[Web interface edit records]
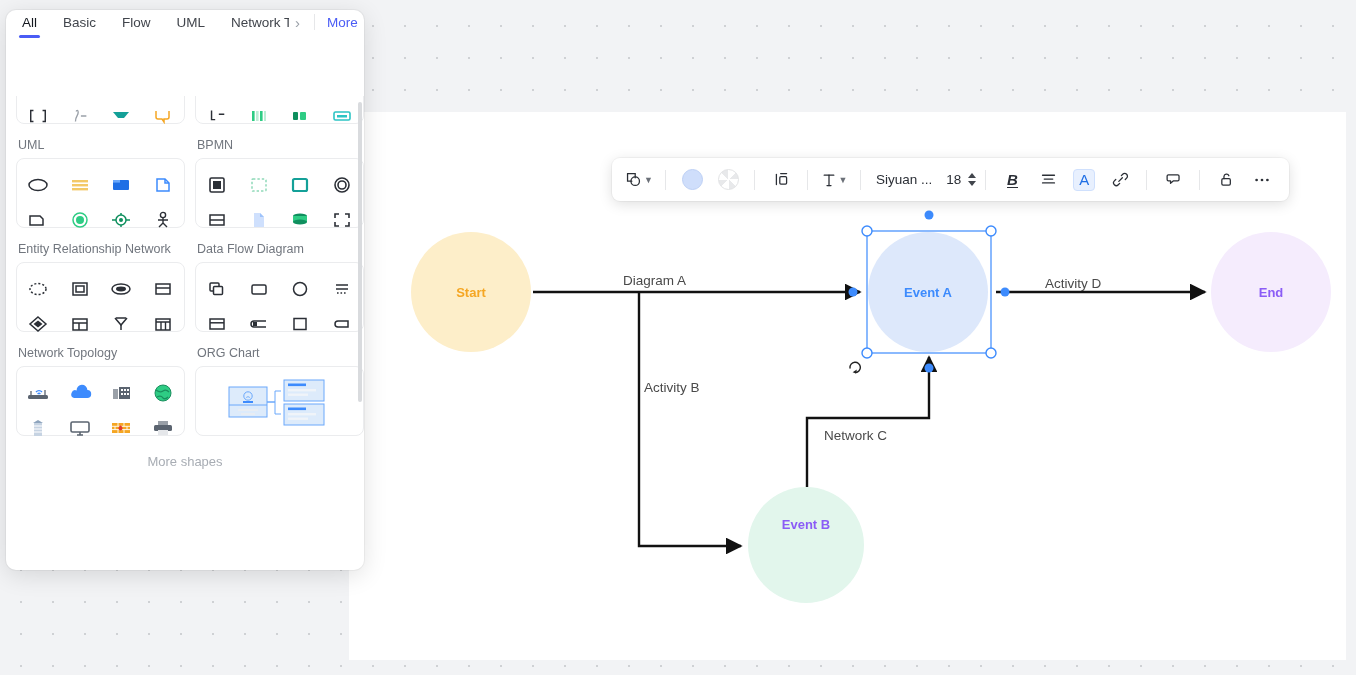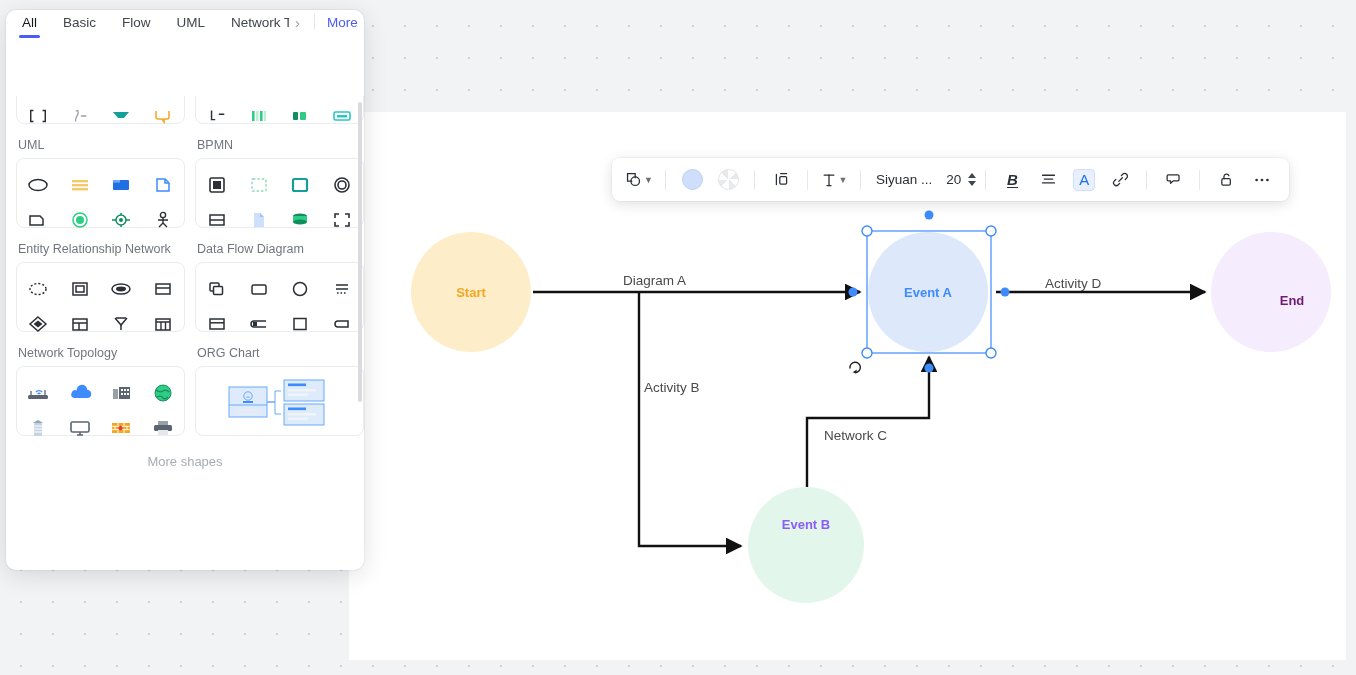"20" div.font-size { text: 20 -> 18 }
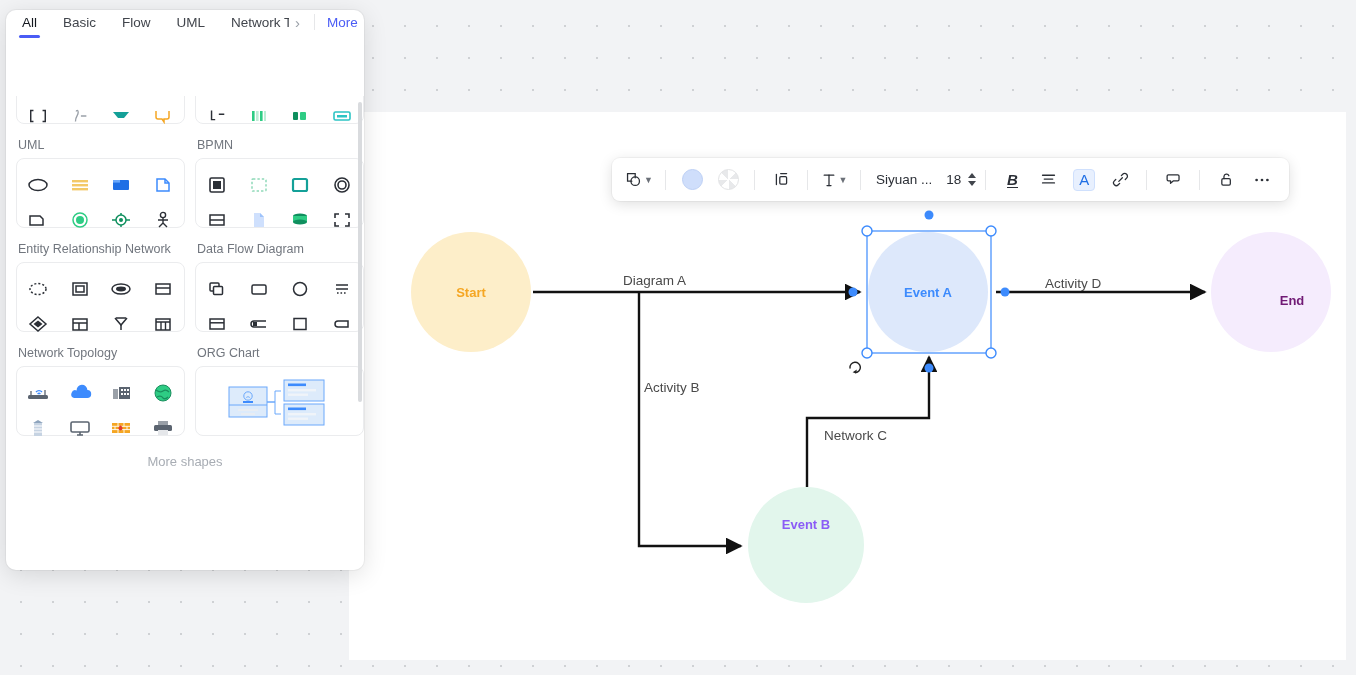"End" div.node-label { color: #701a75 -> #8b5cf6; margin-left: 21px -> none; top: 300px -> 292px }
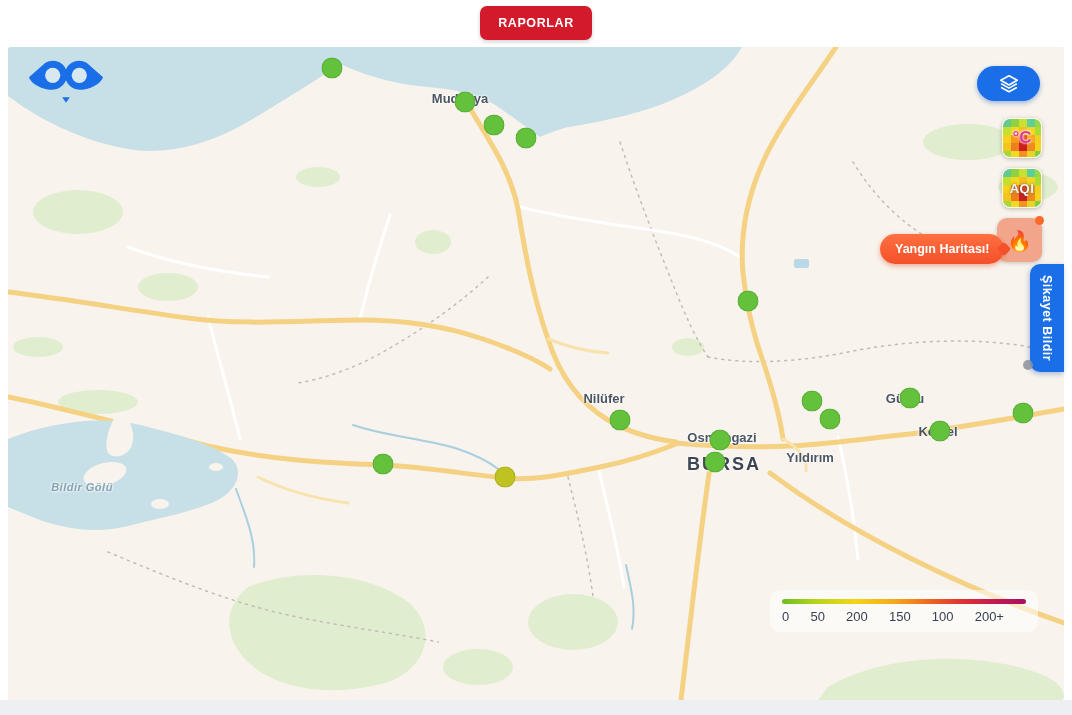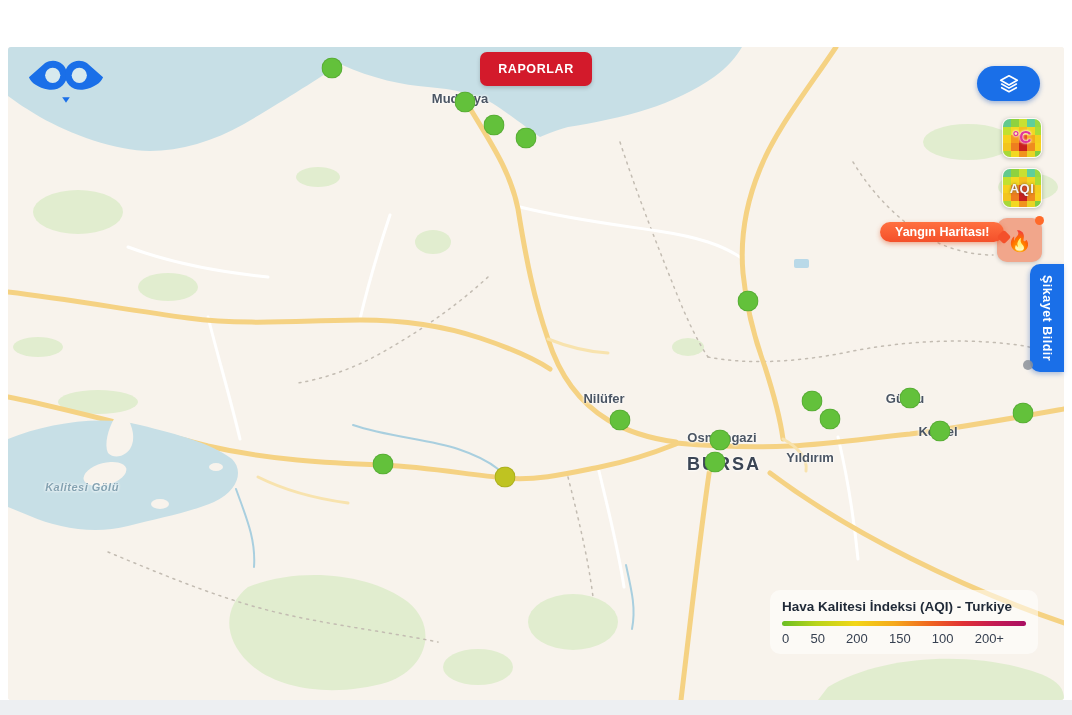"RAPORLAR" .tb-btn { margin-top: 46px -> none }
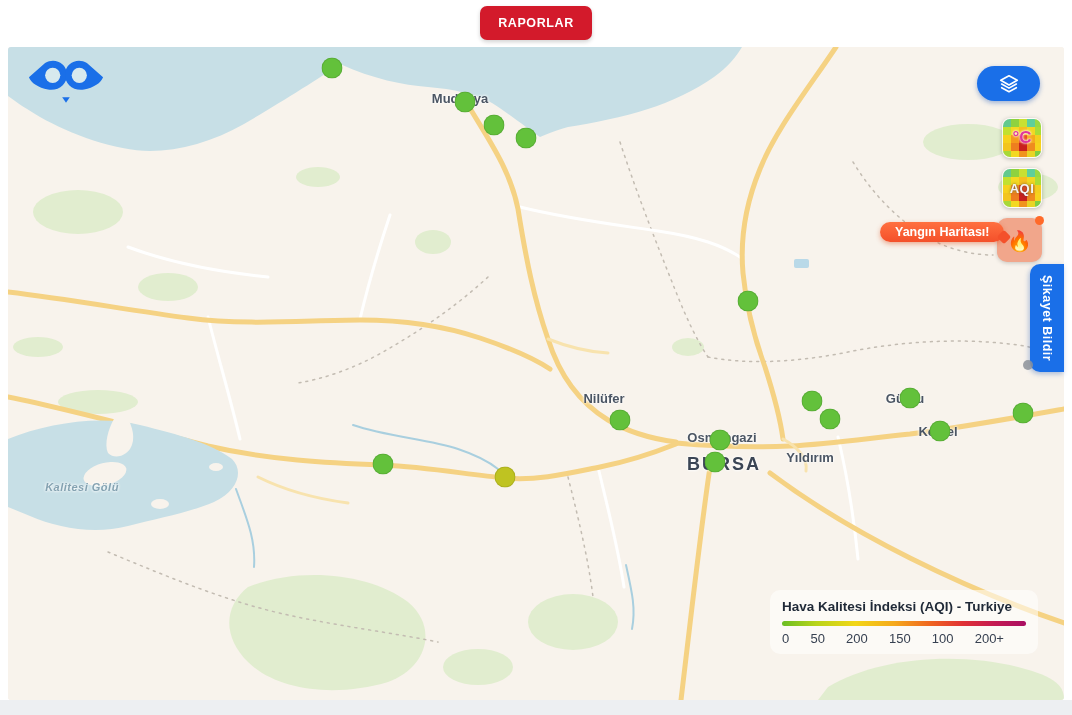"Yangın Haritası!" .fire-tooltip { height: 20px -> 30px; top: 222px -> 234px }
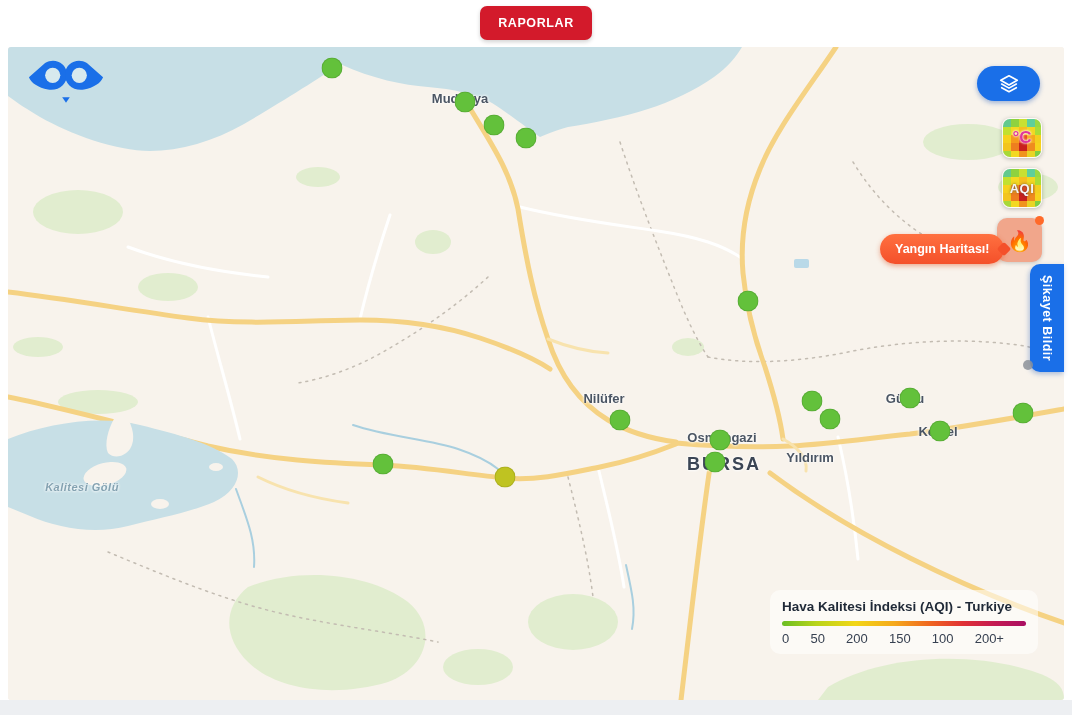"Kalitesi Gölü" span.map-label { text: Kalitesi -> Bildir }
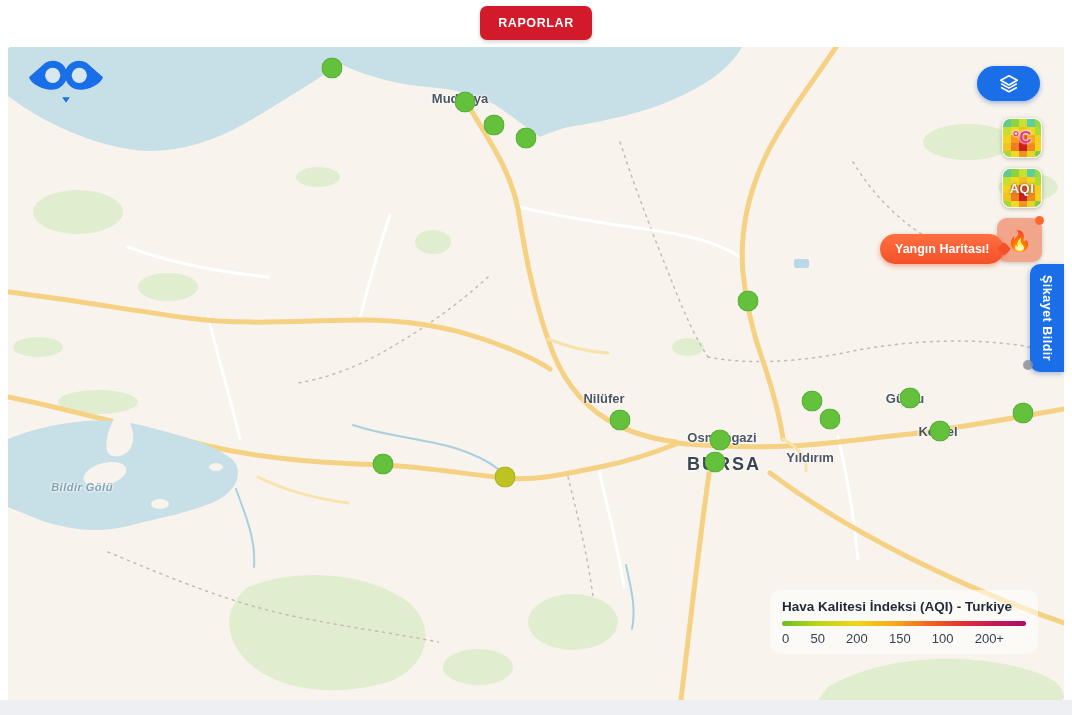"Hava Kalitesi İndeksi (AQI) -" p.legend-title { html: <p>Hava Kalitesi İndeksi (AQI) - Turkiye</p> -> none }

#### What to work on
Copy the records word for word, leaving no picture in the copy.

#### Response for this exercise
"20" div.font-size { text: 20 -> 18 }
"End" div.node-label { color: #701a75 -> #8b5cf6; margin-left: 21px -> none; top: 300px -> 292px }
"RAPORLAR" .tb-btn { margin-top: 46px -> none }
"Yangın Haritası!" .fire-tooltip { height: 20px -> 30px; top: 222px -> 234px }
"Kalitesi Gölü" span.map-label { text: Kalitesi -> Bildir }
"Hava Kalitesi İndeksi (AQI) -" p.legend-title { html: <p>Hava Kalitesi İndeksi (AQI) - Turkiye</p> -> none }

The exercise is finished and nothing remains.